One common axiomatic approach leads to the concept of a "topological metric", a function $d$ (for "distance") that assigns a positive real number $d(p, q)$ to each unordered pair of distinct points $p$ and $q$ in $M$, subject to the "triangle inequality", and to the condition $d(p, p) = 0$ for all $p$. This approach is described in multiple answers.

In 1854, Georg Bernhard Riemann gave his habilitation lecture Über die Hypothesen, welche der Geometrie zu Grunde liegen (see Item 13 on the linked page), in which he took an approach leading to the concept of metric in your question.

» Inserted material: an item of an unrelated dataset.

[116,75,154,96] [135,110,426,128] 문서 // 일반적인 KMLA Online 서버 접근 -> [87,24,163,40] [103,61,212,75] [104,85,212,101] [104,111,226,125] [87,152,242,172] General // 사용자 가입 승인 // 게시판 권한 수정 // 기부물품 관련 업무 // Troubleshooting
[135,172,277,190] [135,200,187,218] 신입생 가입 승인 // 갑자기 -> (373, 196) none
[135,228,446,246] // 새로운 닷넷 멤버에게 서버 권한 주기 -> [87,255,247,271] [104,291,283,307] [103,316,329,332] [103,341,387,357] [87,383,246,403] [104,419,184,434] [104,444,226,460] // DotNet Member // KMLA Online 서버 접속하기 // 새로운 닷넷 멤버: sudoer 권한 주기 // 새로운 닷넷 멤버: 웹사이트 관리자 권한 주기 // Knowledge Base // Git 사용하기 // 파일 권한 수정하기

Suppose $M$ is a space that, near each point, "looks like" the $n$-dimensional Cartesian space. By "looks like", you should imagine that if $p$ is an arbitrary point of $M$, then a sufficiently small neighborhood $U$ of $p$ in $M$:

  1. Is continuously coordinatized by $n$ real-valued functions (i.e., $U$ is homeomorphic to an open subset of $\Reals^{n}$).

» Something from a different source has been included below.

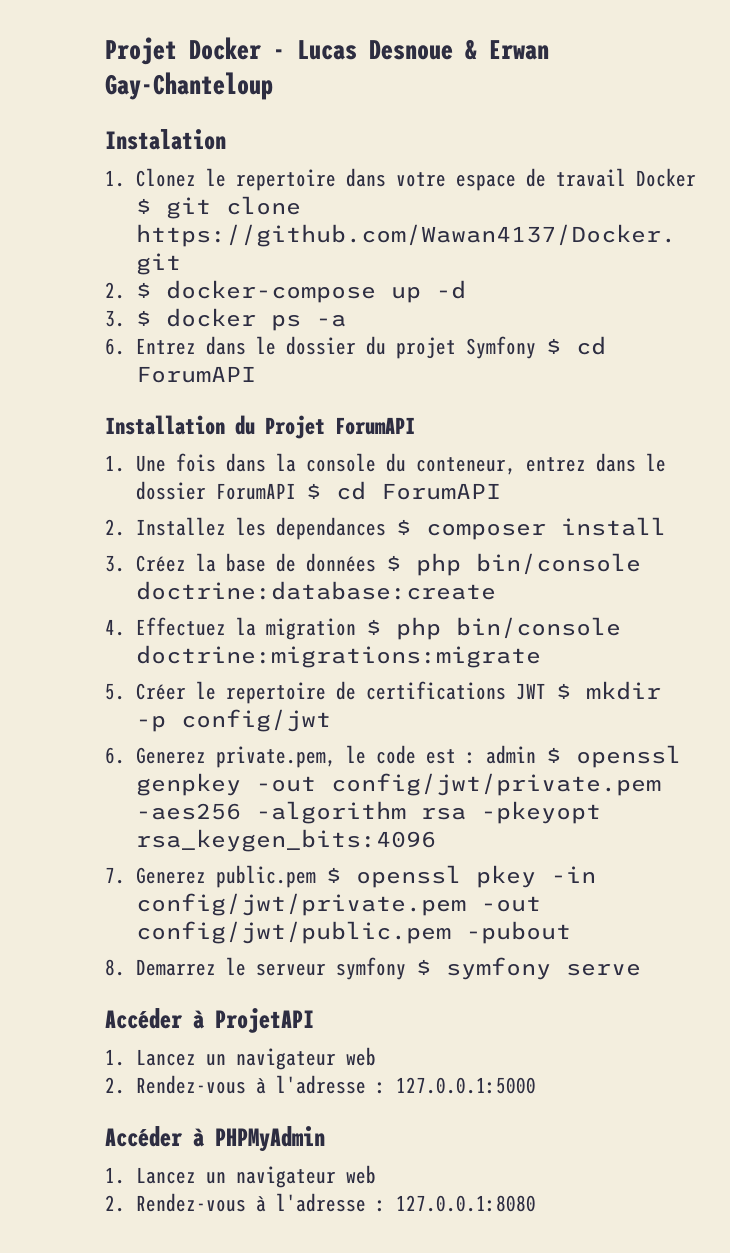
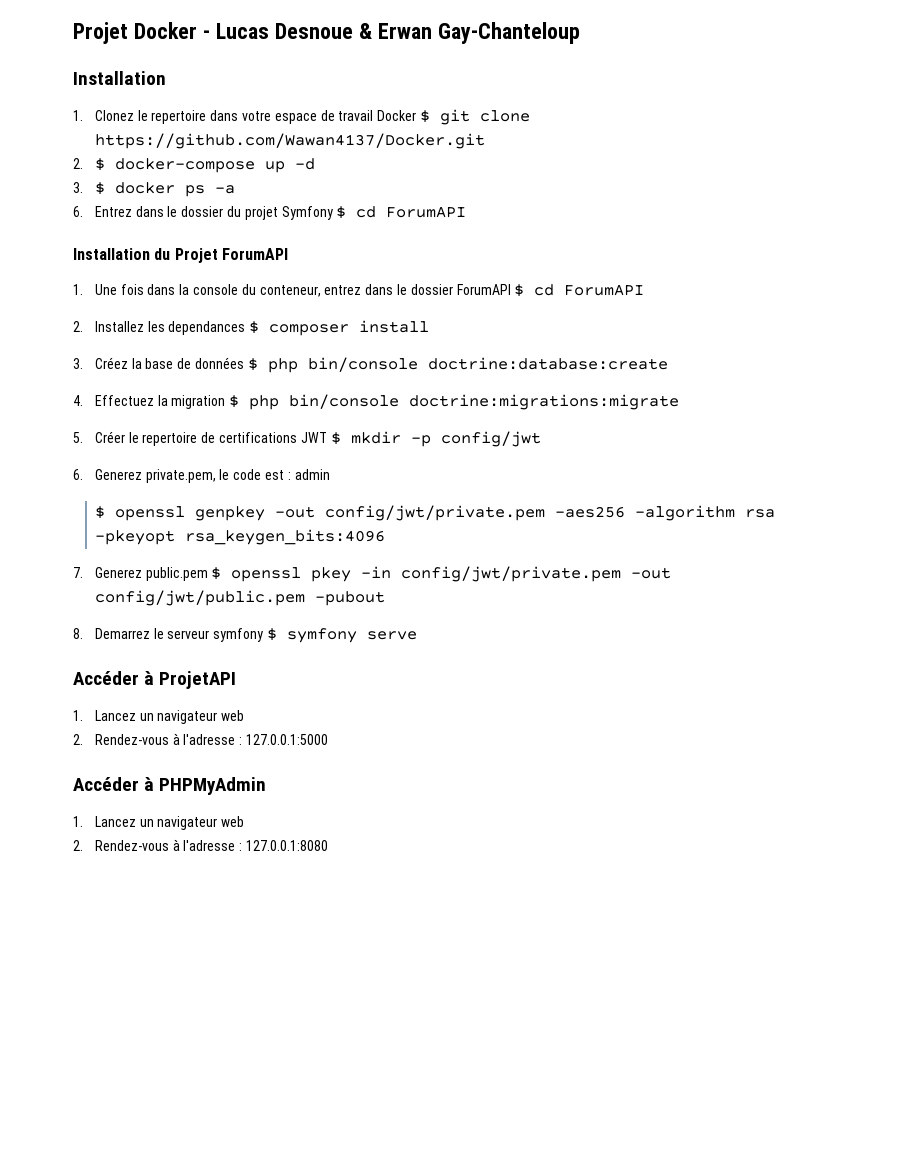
[105,129,226,150] Instalation -> [73,71,166,85] Installation
(536, 754) none -> (330, 474) //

  2. There is a well-defined notion of differentiability. Loosely, if $(x^{1}, \dots, x^{n})$ and $(y^{1}, \dots, y^{n})$ are two different sets of coordinates near $p$, then an arbitrary real-valued function $f$ is smooth when expressed in the $x$ coordinates if and only if $f$ is smooth when expressed with respect to the $y$ coordinates. This is equivalent to saying the change of coordinates mapping from $x$ to $y$ is smooth, and invertible with smooth inverse.

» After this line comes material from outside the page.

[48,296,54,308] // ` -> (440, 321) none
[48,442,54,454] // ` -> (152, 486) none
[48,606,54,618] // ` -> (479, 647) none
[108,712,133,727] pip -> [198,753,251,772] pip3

Nowadays we call $M$ (together with a fixed notion of "differeitiability") an $n$-dimensional smooth manifold. Examples include Cartesian space itself and any non-empty open subset, spheres of arbitrary dimension (the "unit $n$-sphere" is the set of points at unit distance from the origin in $\Reals^{n+1}$), tori of arbitrary dimension, real or complex projective spaces, and regular level sets of smooth mappings.

Riemann's idea was, in essence, to assume the Pythagorean theorem holds infinitesimally, namely, that if $du$ and $dv$ are orthogonal infinitesimal displacements, then the magnitude of their sum is $ds = \sqrt{du^{2} + dv^{2}}$.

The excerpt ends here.